Daten von Krankenversicherten sollen der Forschung zugänglich sein

Gesundheit"Forschung" sollte man ehrlicherweise mit "Pharmaindustrie" gleichsetzen, wir wissen selbst, dass Forschungsinstitute meist eng mit der Wirtschaft verbandelt sind, oder sogar Unterabteilungen des jeweiligen Pharmabetriebes sind.

Jens Spahn will die Daten von gesetzlich Versicherten eben jener zur Verfügung stellen. Die Vericherten sind wir. Was erlaubt sich dieser Minister? Hat in irgendeiner Form eine öffentliche Diskusion über die Art und Weise der Herausgabe meiner (unserer) Gesundheitsdaten stattgefunden? Unter dem Mäntelchen "der Wissenschaft zur Verfügung stellen" wird hier massiver Datenraub zum NullTarif eingeläutet, ein Widerspruchsrecht des Einzelnen ist noch nicht einmal vorgesehen!
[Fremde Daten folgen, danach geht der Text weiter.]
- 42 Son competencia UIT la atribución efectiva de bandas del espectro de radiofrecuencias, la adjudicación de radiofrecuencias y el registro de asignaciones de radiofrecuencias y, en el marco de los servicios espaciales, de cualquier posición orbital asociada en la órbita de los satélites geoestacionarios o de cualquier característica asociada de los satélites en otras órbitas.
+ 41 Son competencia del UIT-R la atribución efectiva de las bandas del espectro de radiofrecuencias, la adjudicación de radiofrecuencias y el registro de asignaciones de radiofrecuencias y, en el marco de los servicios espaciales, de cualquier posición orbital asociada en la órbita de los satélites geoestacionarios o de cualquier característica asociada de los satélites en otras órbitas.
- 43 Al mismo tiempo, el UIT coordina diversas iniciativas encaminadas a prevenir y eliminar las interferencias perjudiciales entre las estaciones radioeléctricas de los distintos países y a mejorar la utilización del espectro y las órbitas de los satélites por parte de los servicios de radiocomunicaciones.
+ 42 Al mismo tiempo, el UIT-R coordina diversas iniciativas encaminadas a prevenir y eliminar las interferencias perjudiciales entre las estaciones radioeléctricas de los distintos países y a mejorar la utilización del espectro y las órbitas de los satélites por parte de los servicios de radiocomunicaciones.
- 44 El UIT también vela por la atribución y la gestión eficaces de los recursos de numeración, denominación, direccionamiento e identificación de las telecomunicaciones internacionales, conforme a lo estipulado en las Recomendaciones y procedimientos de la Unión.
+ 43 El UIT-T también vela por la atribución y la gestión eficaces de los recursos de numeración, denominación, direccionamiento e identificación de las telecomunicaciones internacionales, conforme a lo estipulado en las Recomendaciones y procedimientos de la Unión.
Natürlich wird versichert, dass die Daten anonymisiert und "safe" seien, in der Realität sieht das meist anders aus; niemand kann dies garantieren. In Zeiten von Big Data sind Daten aber die Goldnuggets, nach denen fieberhaft geschürft wird. Einem Missbrauch, dessen Auswirkung man sich heutzutage noch nicht einmal im Traum ausmalen kann, wird hier massiv Vorschub geleistet. Die vielen anderen Probleme unseres Gesundheitswesens werden damit wahrlich nicht gelöst.